Segment Start: Provided data

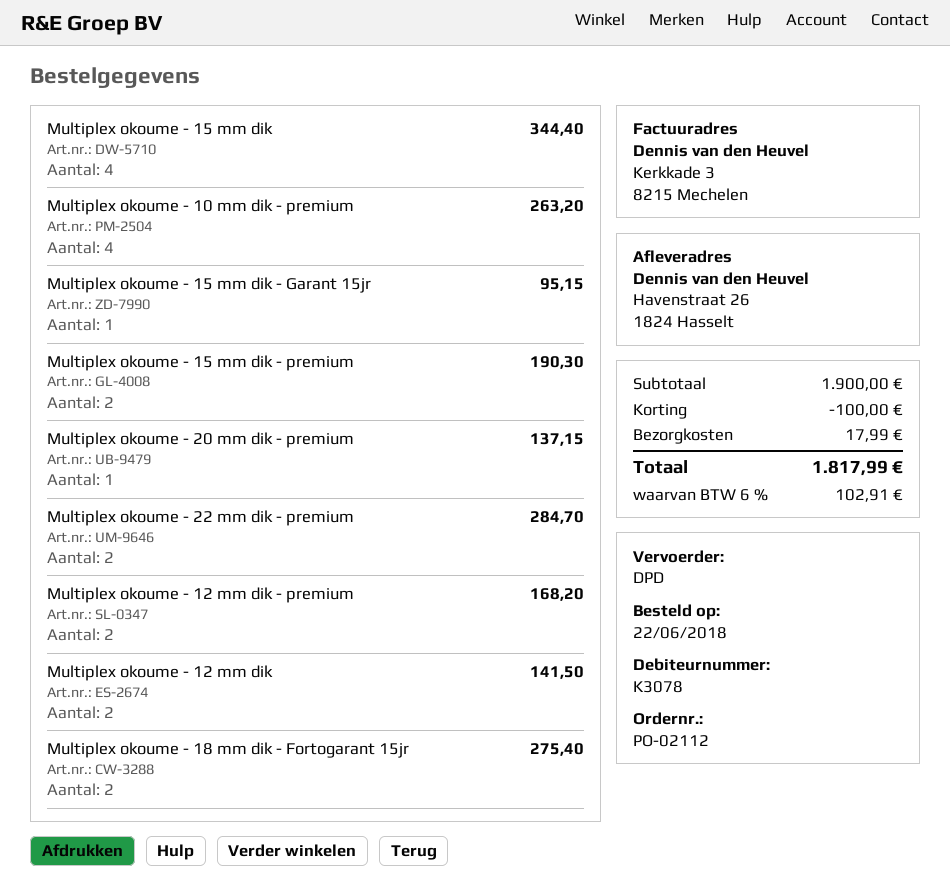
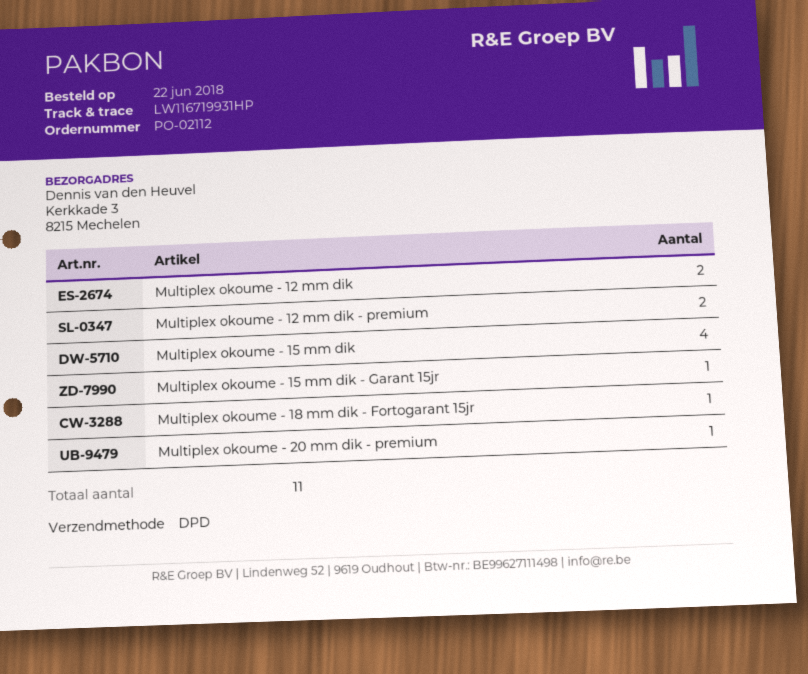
ship to: Havenstraat 26, 1824 Hasselt -> Kerkkade 3, 8215 Mechelen
Multiplex okoume - 10 mm dik - premium: 4 -> none
Multiplex okoume - 15 mm dik - premium: 2 -> none
Multiplex okoume - 22 mm dik - premium: 2 -> none
Multiplex okoume - 18 mm dik - Fortogarant 15jr: 2 -> 1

Segment End: Provided data

**Task statement:** Your answer should set down the listing verbatim and leave out its images.

**Your response:**
ship to: Havenstraat 26, 1824 Hasselt -> Kerkkade 3, 8215 Mechelen
Multiplex okoume - 10 mm dik - premium: 4 -> none
Multiplex okoume - 15 mm dik - premium: 2 -> none
Multiplex okoume - 22 mm dik - premium: 2 -> none
Multiplex okoume - 18 mm dik - Fortogarant 15jr: 2 -> 1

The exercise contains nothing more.